Эдуард подал ей стакан, сел рядом. Чуть прикрыв глаза она смотрела на него, на то как он делает глоток, кадык над воротником рубашки дергается и хочется расстегнуть пуговичку, ослабить это давление, а губы наверное мокрые и холодные. А он все хлещет и хлещет. Как тогда, однажды утром, он жадно глотал воду, а она, притворяясь, что спит, наблюдала за ним. Потом он закурил. Это был единственный раз, когда она увидела его с сигаретой. А потом ее накрыл вкус табака и ментола на холодных губах.
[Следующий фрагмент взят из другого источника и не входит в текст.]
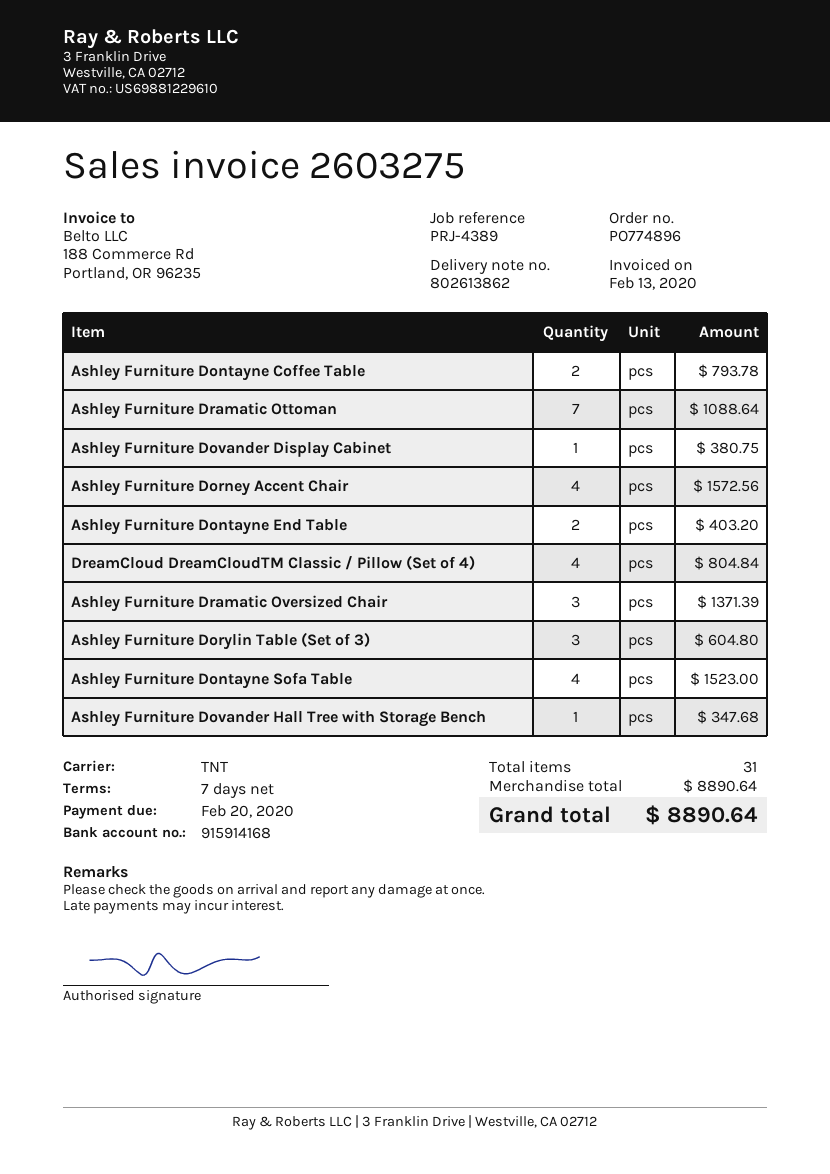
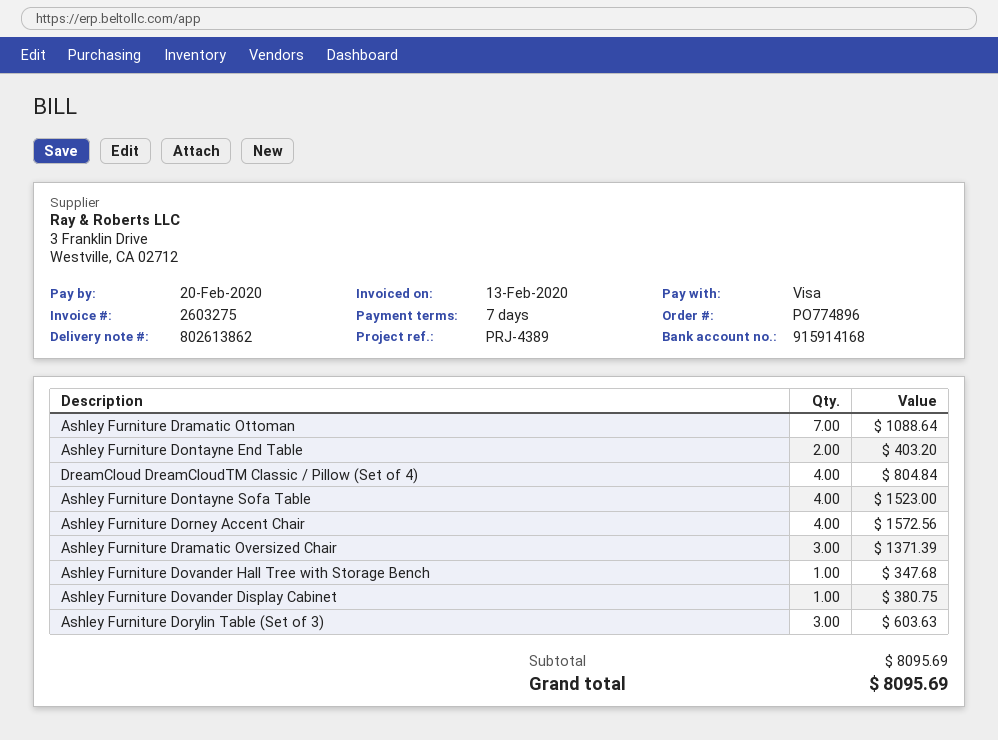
Ashley Furniture Dontayne Coffee Table: 2 for 793.78 -> none
Ashley Furniture Dorylin Table (Set of 3): 3 for 604.80 -> 3 for 603.63
subtotal: 8890.64 -> 8095.69
total: 8890.64 -> 8095.69

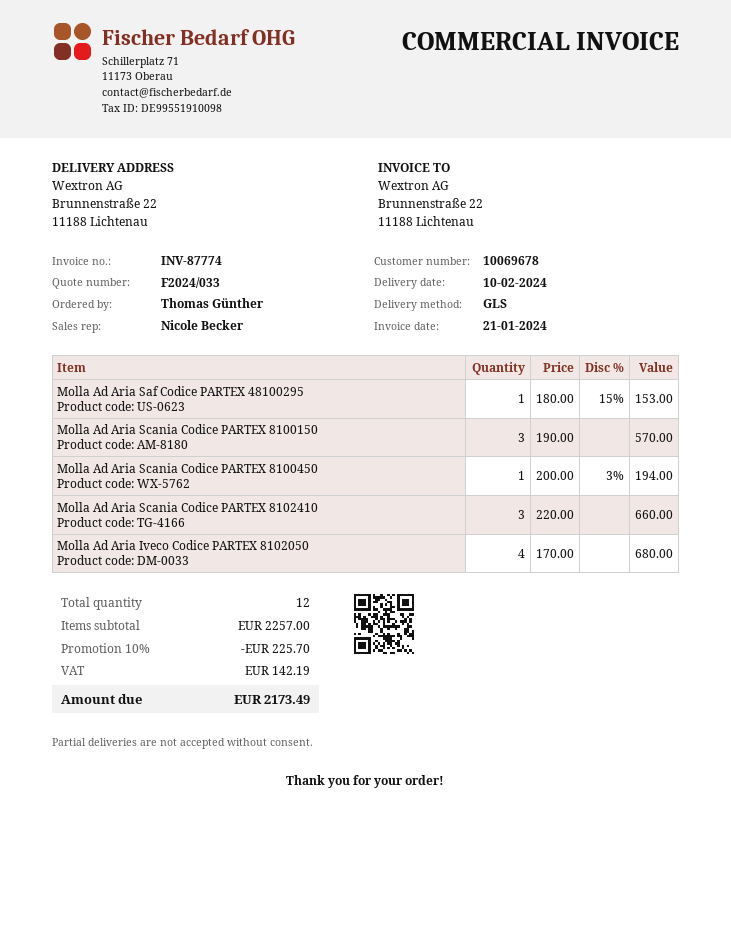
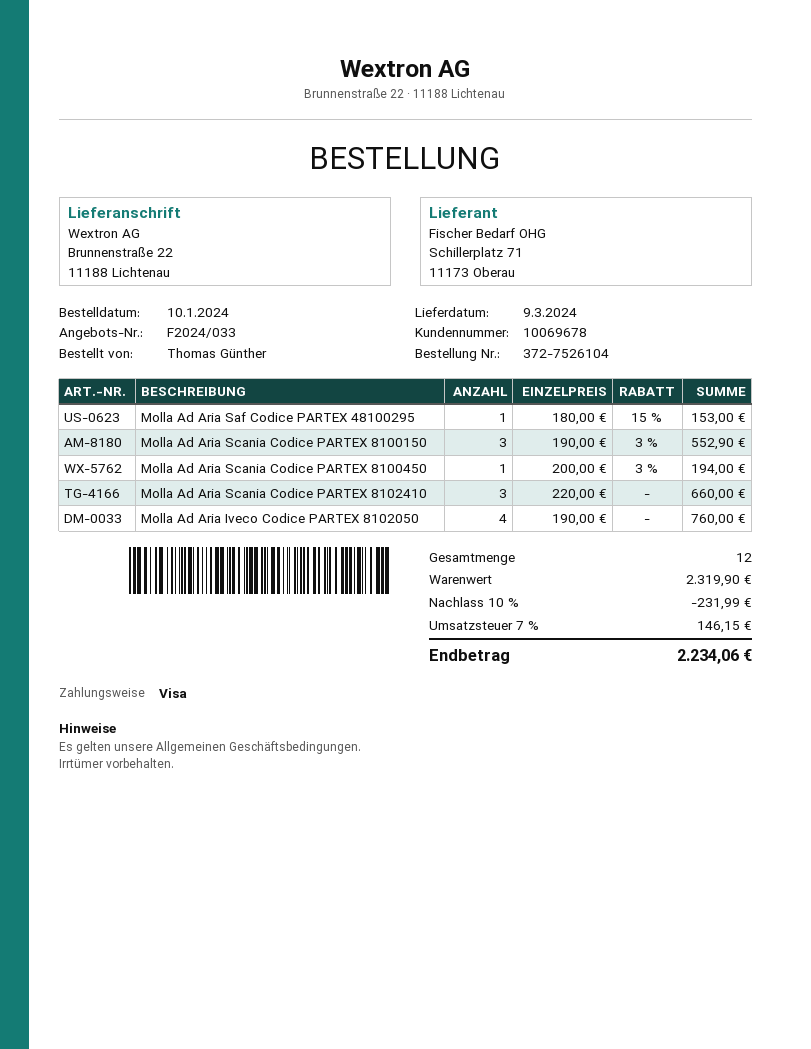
delivery date: 2024-02-10 -> 2024-03-09
Molla Ad Aria Scania Codice PARTEX 8100150: 3 x 190.00 = 570.00 -> 3 x 190.00 - 3% = 552.90
Molla Ad Aria Iveco Codice PARTEX 8102050: 4 x 170.00 = 680.00 -> 4 x 190.00 = 760.00
subtotal: 2257.00 -> 2319.90
discount: 10% = 225.70 -> 10% = 231.99
tax: 142.19 -> 146.15
total: 2173.49 -> 2234.06

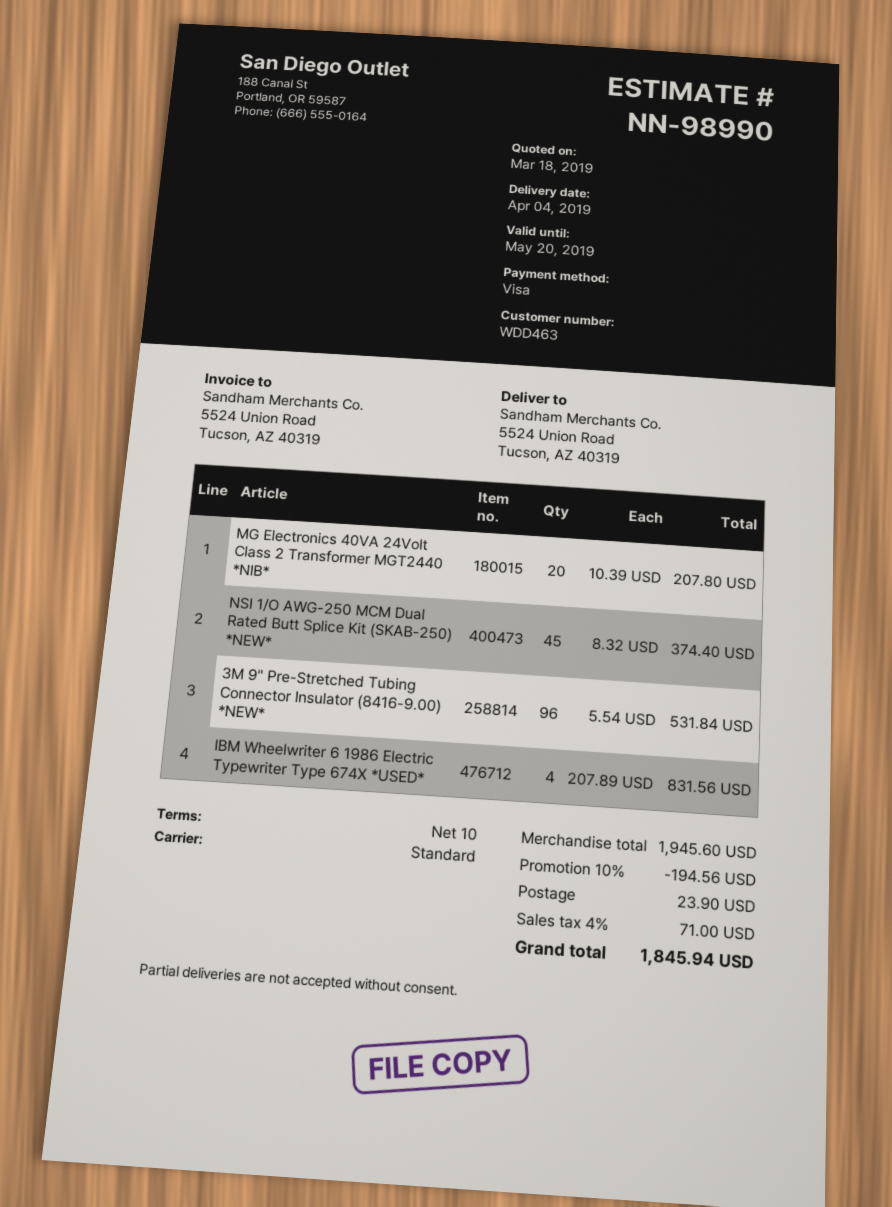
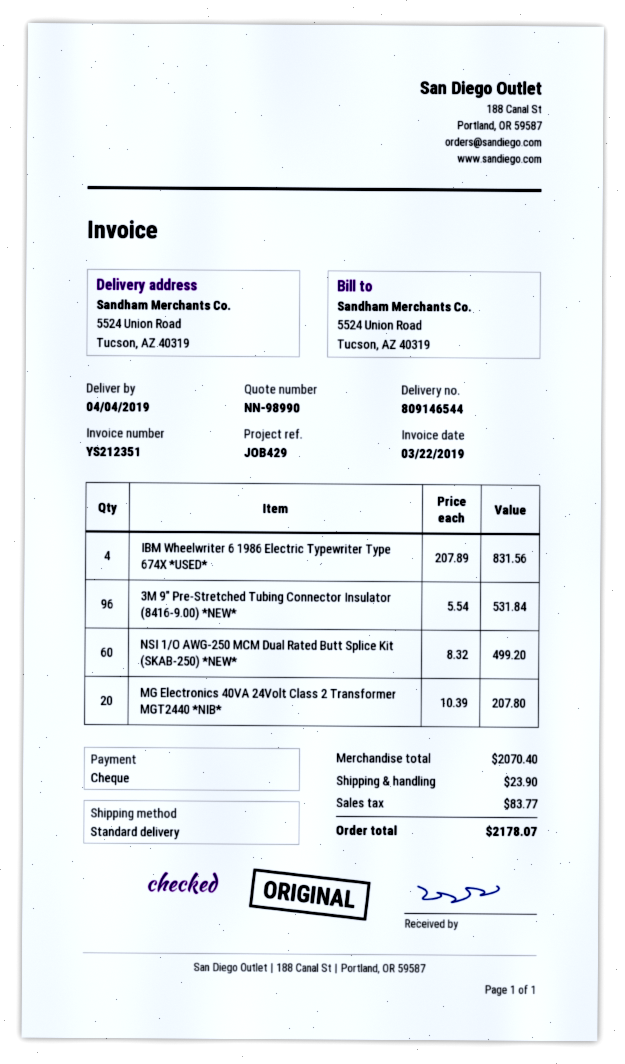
payment method: Visa -> cheque
NSI 1/O AWG-250 MCM Dual Rated Butt Splice Kit (SKAB-250) *NEW*: 45 x 8.32 = 374.40 -> 60 x 8.32 = 499.20
subtotal: 1945.60 -> 2070.40
discount: 10% = 194.56 -> none
tax: 71.00 -> 83.77
total: 1845.94 -> 2178.07

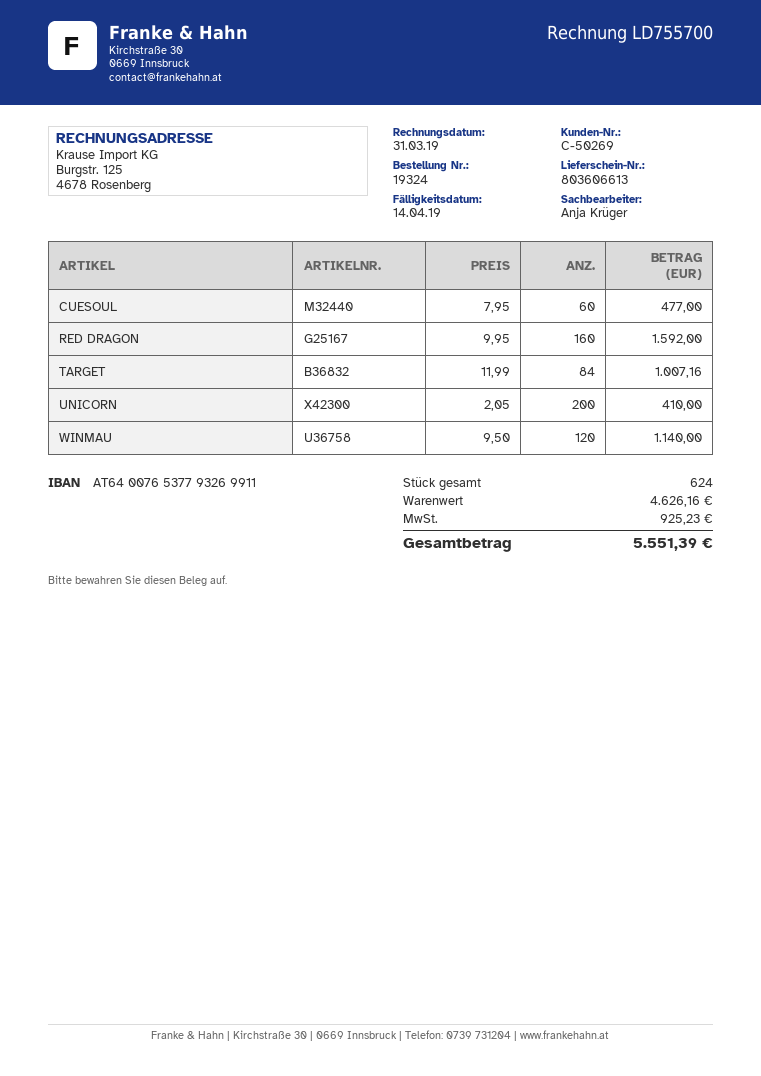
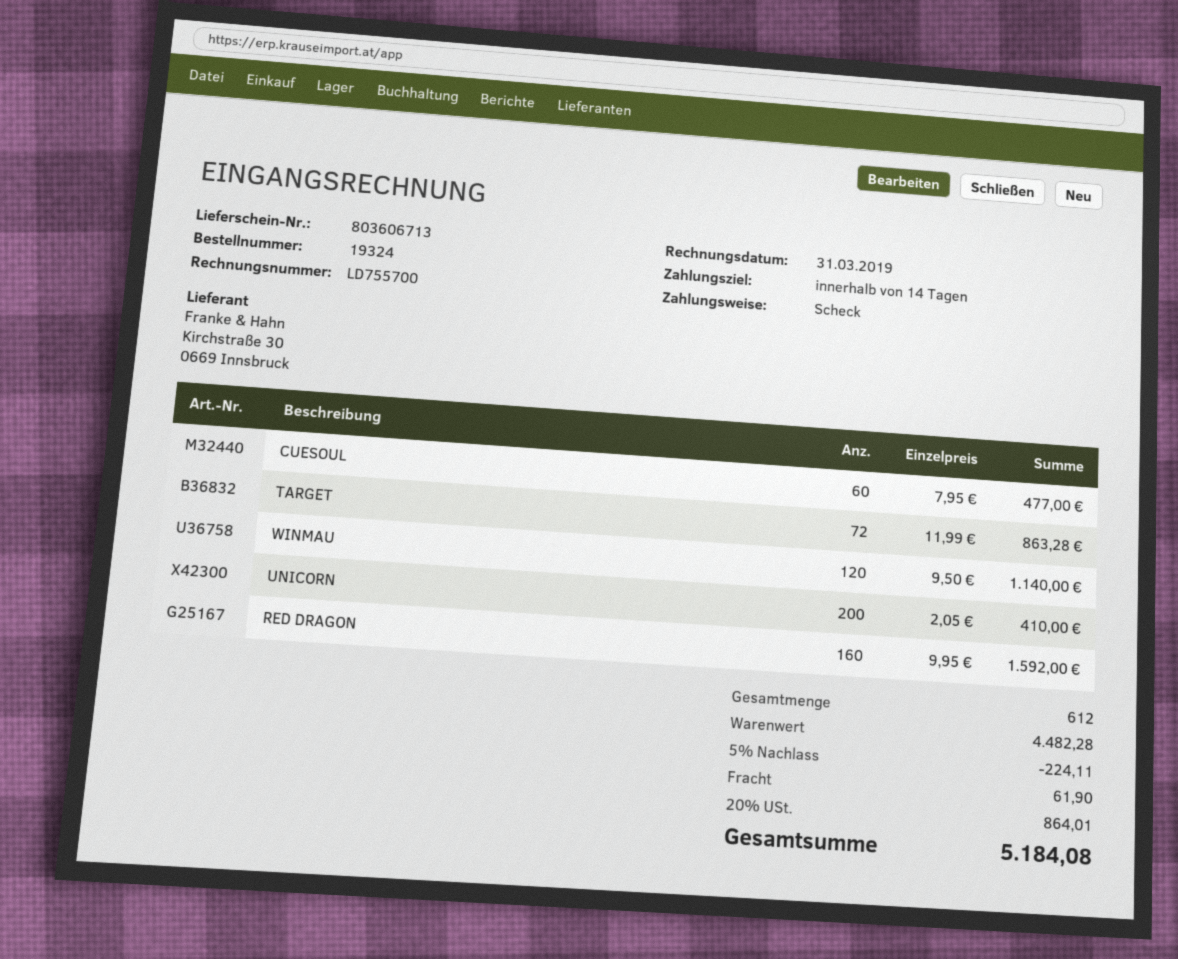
delivery note number: 803606613 -> 803606713
TARGET: 84 x 11.99 = 1007.16 -> 72 x 11.99 = 863.28
total quantity: 624 -> 612
subtotal: 4626.16 -> 4482.28
discount: none -> 5% = 224.11
shipping: none -> 61.90
tax: 925.23 -> 864.01
total: 5551.39 -> 5184.08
-Мне пора,-шептала она, зная, что никуда не уйдет, потому что просто не сможет.

-Не отпущу.

Пришлось встать и поставить стакан на стол, потом вернуться, но чуть дальше, чтобы его раздвинутые ноги не коснулись ее даже случайно.

"Вот как?"- взлетели вверх брови и второй стакан, звякнув о первый, опустился рядом. А его хозяин навис над ней, запирая в кольце рук, оглядывая и непонятно чему усмехаясь.

-А теперь я хочу говорить с нашей спящей принцессой. Не подскажешь, как разбудить?

В мозгу начали шевелиться какие-то мысли, но и так медленно, что к тому моменту, когда созрел твердый и решительный отказ, ее рот уже был заперт. Чужие губы не были холодными. Грубыми, жесткими, горячими. Внезапно хаотичные движение сошли на нет. Эдуард отпустил ее.

-Никогда не понимал. Что твориться у тебя в голове.

Она смотрела бессмысленно, в углу приоткрытых уст блестела капелька слюны. Он тронул ее пальцем, слизнул. С ума сойти: семь лет! Семь лет помнить ее вкус.

Подался вперед и уже медленно, не торопясь, заново изучая, поцеловал. ЕЕ губы дернулись, потянулись навстречу. В голове зашуршало, будто отходит наркоз, сами собой закрылись глаза.